How heavy is an elephant? How expensive is a wedding ring?

Humans have a pretty good sense of *scale*, or reasonable ranges of these
*numeric attributes*, of different objects, but do pre-trained language
representations? Although pre-trained Language Models (LMs) like
BERT have
shown a remarkable ability to learn all kinds of knowledge, including
factual
knowledge,
it remains unclear whether their representations can capture these types
of numeric attributes from text alone without explicit training data.

In our recent
paper,
we measure the amount of scale information that is captured in several
kinds of pre-trained text representations and show that, although
generally a **significant amount** of such information is captured, there is
still a **large gap** between their current performance and the theoretical
upper bound. We identify that specifically those text representations
that are **contextual** and **good at numerical reasoning** capture scale
better.
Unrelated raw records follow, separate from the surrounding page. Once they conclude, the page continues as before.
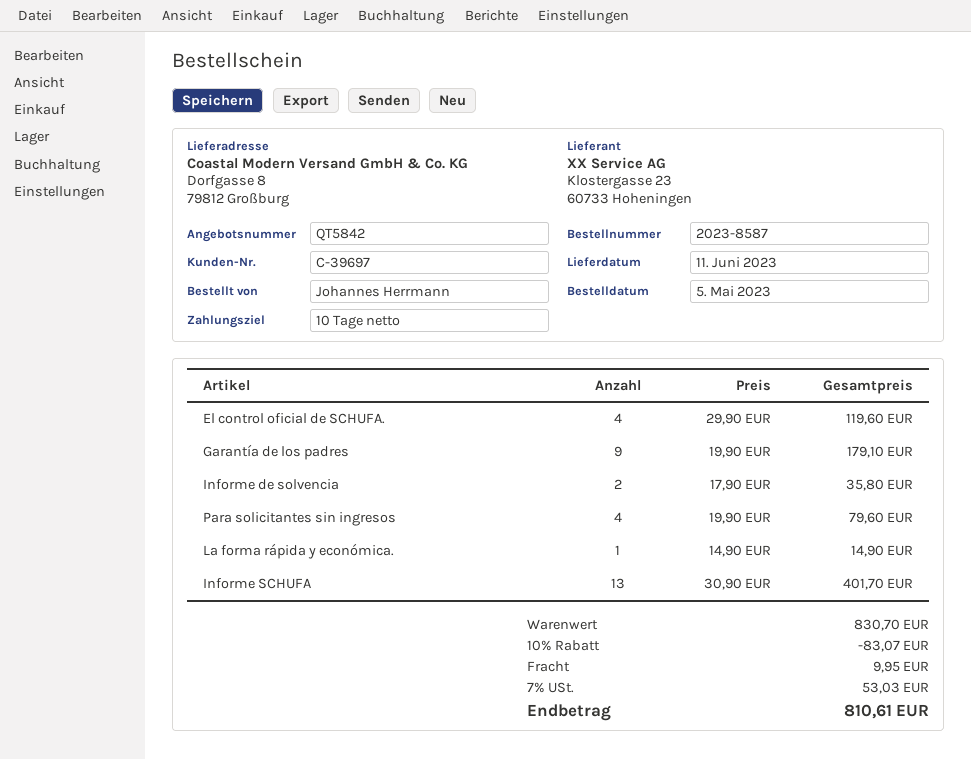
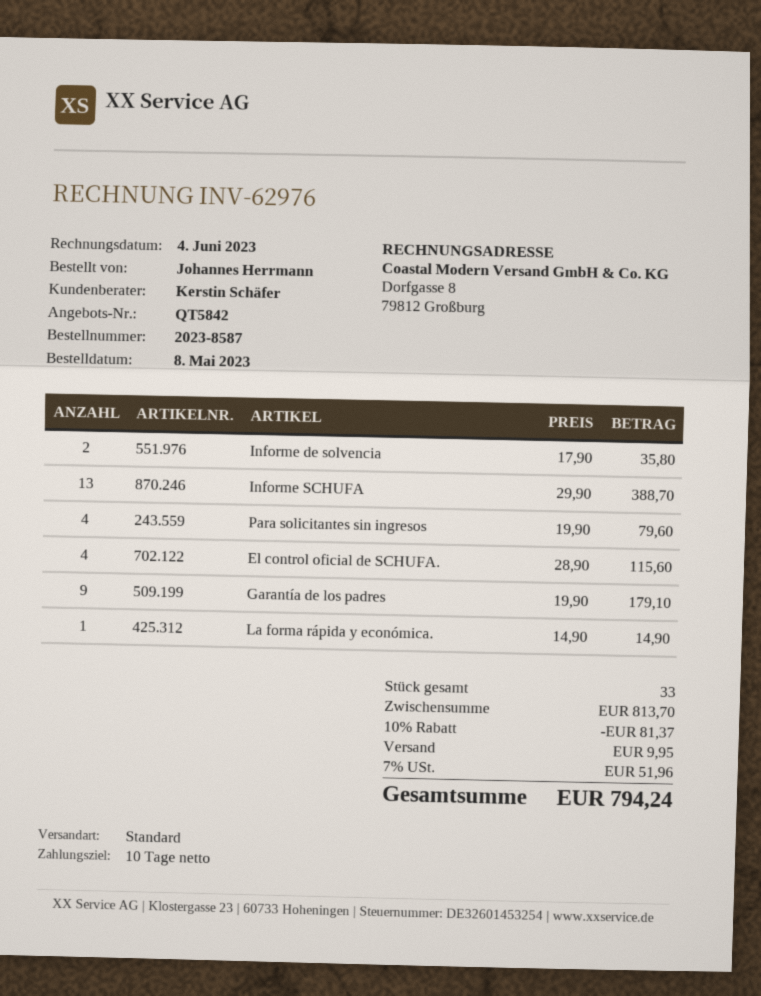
order date: 2023-05-05 -> 2023-05-08
El control oficial de SCHUFA.: 4 x 29.90 = 119.60 -> 4 x 28.90 = 115.60
Informe SCHUFA: 13 x 30.90 = 401.70 -> 13 x 29.90 = 388.70
subtotal: 830.70 -> 813.70
discount: 10% = 83.07 -> 10% = 81.37
tax: 7% = 53.03 -> 7% = 51.96
total: 810.61 -> 794.24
We also come up with a **new version of BERT**, called *NumBERT*, with
improved numerical reasoning by **replacing numbers in the pretraining
text corpus with their scientific notation**, which more readily exposes
the magnitude to the model, and demonstrate that NumBERT representations
capture scale significantly better than all those previous text
representations.

# Scalar Probing

In order to understand to what extent pre-trained text representations, like
BERT representations, capture scale information, we propose a task
called *scalar probing*: probing the ability to predict a
*distribution* over values of a scalar attribute of an object. In this
work, we focus specifically on three kinds of scalar attributes: weight,
length, and price.

Here is the basic architecture of our scalar probing task:

In this example, we are trying to see whether the representation of “dog” extracted by a pre-trained encoder can be used to predict/recover the distribution of the weight of a dog through a linear model. We probe three baseline language representations: Word2vec, ELMo, and BERT. Since the latter two are contextual representations that operate on sentences instead of words, we feed in sentences constructed using fixed templates. For example, for weight, we use the template “The X is heavy”, where X is the object in interest.

We explore the kind of probe that predicts a *point estimate* of the value
and the kind that predicts the *full distribution*. For predicting a point
estimate, we use a standard linear **R**e**GR**ession (we denote as “**rgr**”)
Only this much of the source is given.